特に注目すべきは基幹産業における過剰設備・重複投資を解消し、効率化を図る観点から、5大財閥における事業の再編成(通称ビッグディール)である。財閥間で重複している事業を交換・集約し、過剰設備投資の解消を図っている。1998年9月には設備過剰等が著しい7業種(半導体、石油化学、自動車、航空機、鉄道車両、発電設備・船舶エンジン、石油精製)の事業再編成の第1次案が発表、同12月には5大財閥傘下の系列264社を2000年末までに約130社へ半減させると発表した。
ビッグディール現状は以下のとおりである。
(1) | 半導体では、現代電子がLG半導体を予定通り吸収合併した。新会社の名称は現代半導体となり、1999年10月14日に発足した。→ハイニックス半導体 経営難 |
(2) | 石油化学は、現代石油化学と三星総合化学を統合し、外資を誘致する予定であった。外資企業としては三井物産が期待されていたが、焦点の出資額で調整がつかず、実現の可能性が遠のいた。 |
(3) | 航空機では、現代、三星、大宇の3社を統合して韓国航空宇宙産業という新会社を設立したが、外資の誘致が遅れ、運転資金に問題があり、系列企業の整理統合が未解決である。 |
(4) | 鉄道車両では、現代精工、大宇重工業、韓進重工業の3社が統合、1999年7月12日に新法人の韓国鉄道車両が発足した。

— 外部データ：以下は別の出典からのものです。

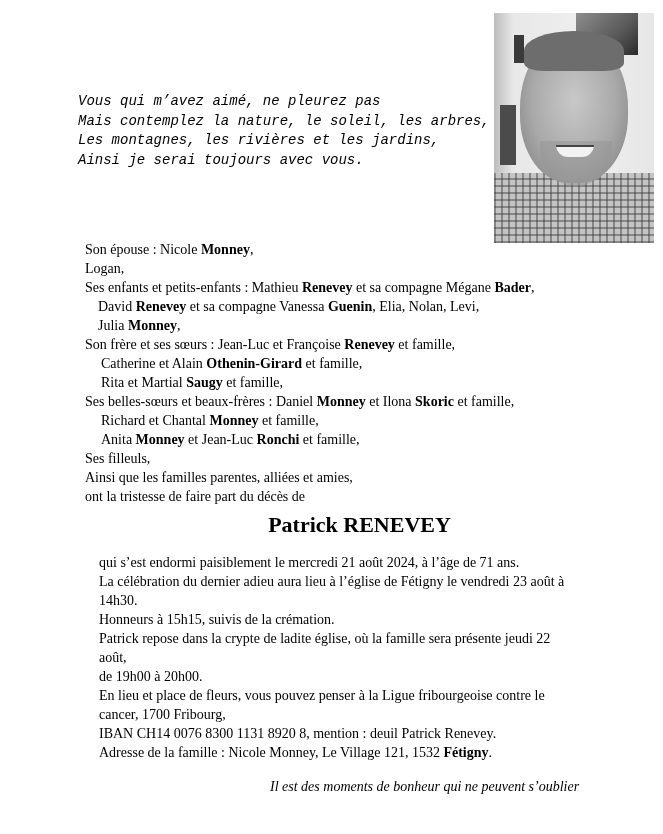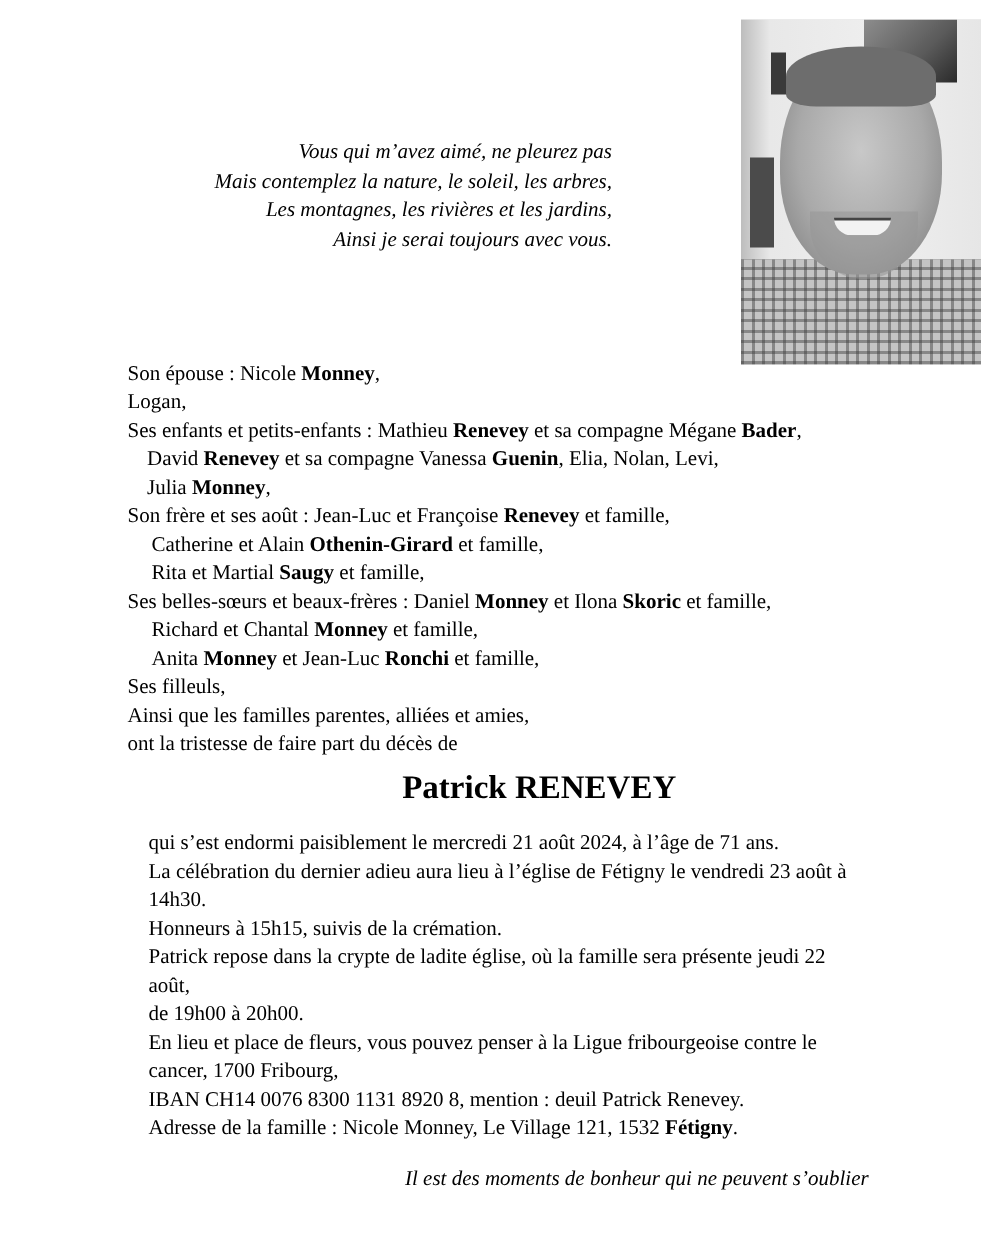--- a/index.html
+++ b/index.html
@@ -5,8 +5,8 @@
   html, body { margin:0; padding:0; background:#ffffff; }
   body { width:663px; height:834px; position:relative; overflow:hidden;
          font-family:"Liberation Serif", serif; color:#000; }
-  .poem { position:absolute; left:90px; top:92px; width:318px; text-align:right;
-          font-style:italic; font-size:14px; line-height:19.5px; }
+  .poem { position:absolute; left:78px; top:92px; width:318px; text-align:left;
+          font-style:italic; font-size:14px; line-height:19.5px;font-family:Liberation Mono, monospace; }
   .poem div { white-space:nowrap; }
   .photo { position:absolute; left:494px; top:13px; width:160px; height:230px;
            background:linear-gradient(180deg,#d9d9d9 0%,#cfcfcf 40%,#9a9a9a 75%,#8a8a8a 100%);

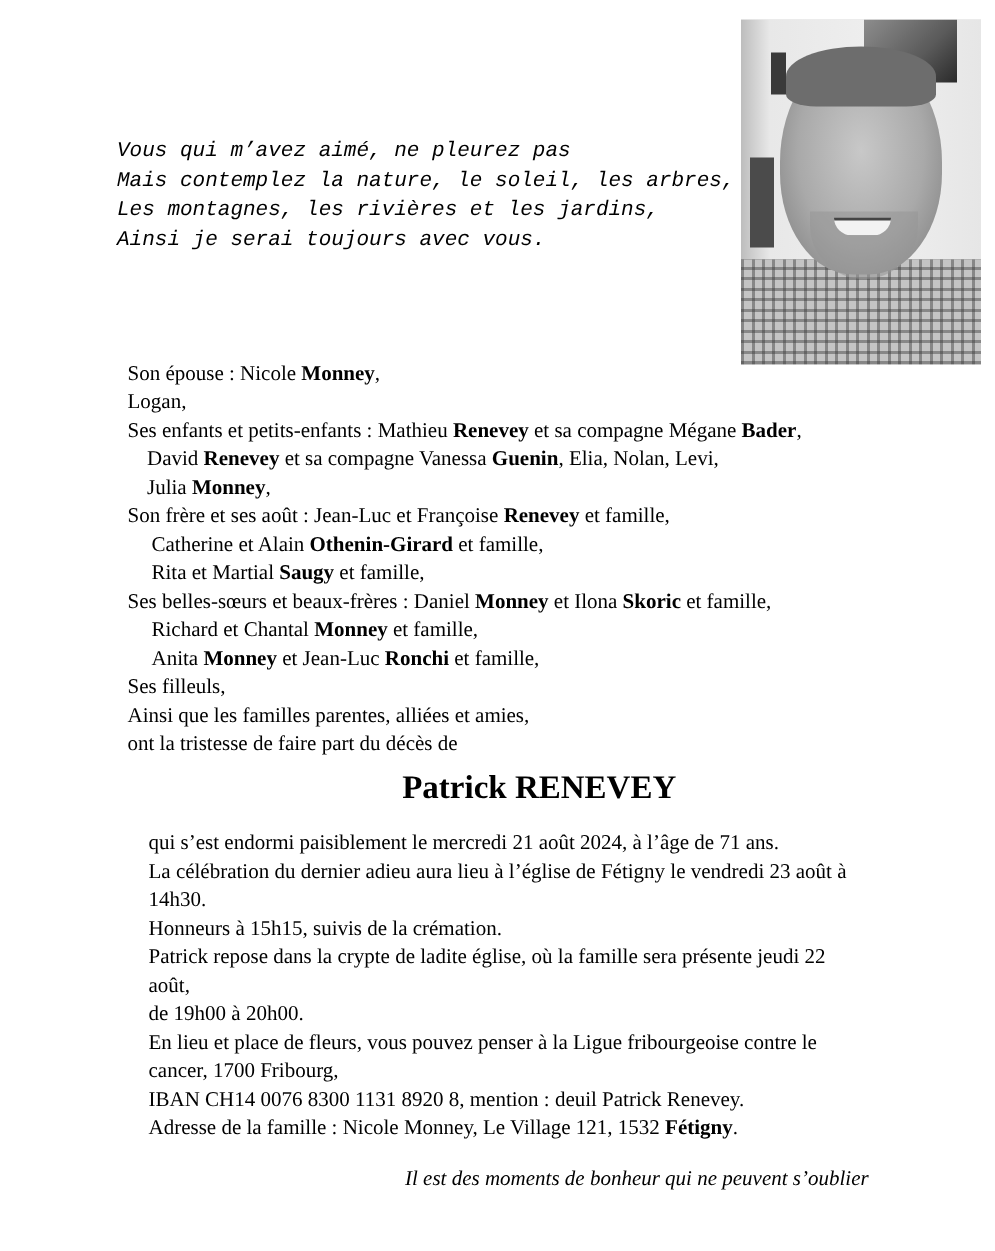--- a/index.html
+++ b/index.html
@@ -69,7 +69,7 @@
   <div class="ln"><span>Ses enfants et petits-enfants : Mathieu </span><b>Renevey</b><span> et sa compagne Mégane </span><b>Bader</b><span>,</span></div>
   <div class="ln ind1"><span>David </span><b>Renevey</b><span> et sa compagne Vanessa </span><b>Guenin</b><span>, Elia, Nolan, Levi,</span></div>
   <div class="ln ind1"><span>Julia </span><b>Monney</b><span>,</span></div>
-  <div class="ln"><span>Son frère et ses août : Jean-Luc et Françoise </span><b>Renevey</b><span> et famille,</span></div>
+  <div class="ln"><span>Son frère et ses sœurs : Jean-Luc et Françoise </span><b>Renevey</b><span> et famille,</span></div>
   <div class="ln ind2"><span>Catherine et Alain </span><b>Othenin-Girard</b><span> et famille,</span></div>
   <div class="ln ind2"><span>Rita et Martial </span><b>Saugy</b><span> et famille,</span></div>
   <div class="ln"><span>Ses belles-sœurs et beaux-frères : Daniel </span><b>Monney</b><span> et Ilona </span><b>Skoric</b><span> et famille,</span></div>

しかし、負債の圧縮が遅れている。 |
(5) | 発電設備と船舶エンジンでは、現代重工業と三星重工業が、同部門を韓国重工業に譲渡し、韓国重工業は新会社設立後に民営化される予定である。 |
(6) | 石油精製は、現代がハンファの同部門を予定通り吸収したので同業界は、SK、LG、現代、双龍の4社体制になった。 |
(7) | 最も注目された自動車産業は三星自動車が大宇グループの家電事業部門である大宇電子との事業交換を撤回し、1999年6月30日に日本の会社更生法にあたる法定管理を釜山地裁に申請して倒産したため白紙となった。 |
現代石油化学と三星総合化学の統合計画 経緯
化学工業日報 1999/1/13
現代石油化学/サムスン総合化学 韓国トップ財閥の石化統合
今年第2・四半期にも実現 カギ握る外資導入
韓国の現代石油化学とサムスン(三星)総合化学の統合計画が98年9月に発表されてからほぼ半年が経過した。現在は両社の統合に向けた企業価値の評価などが進行している。「今年第2・四半期中には統合法人が実現する可能性が高い」(関係筋)といわれるが、そのためには統合法人への外資導入がカギを握る。ただ両社の抱える負債が膨大なことなどから外資導入は難航が予想され、一部事業の切り売りなどが行われる可能性も出ている。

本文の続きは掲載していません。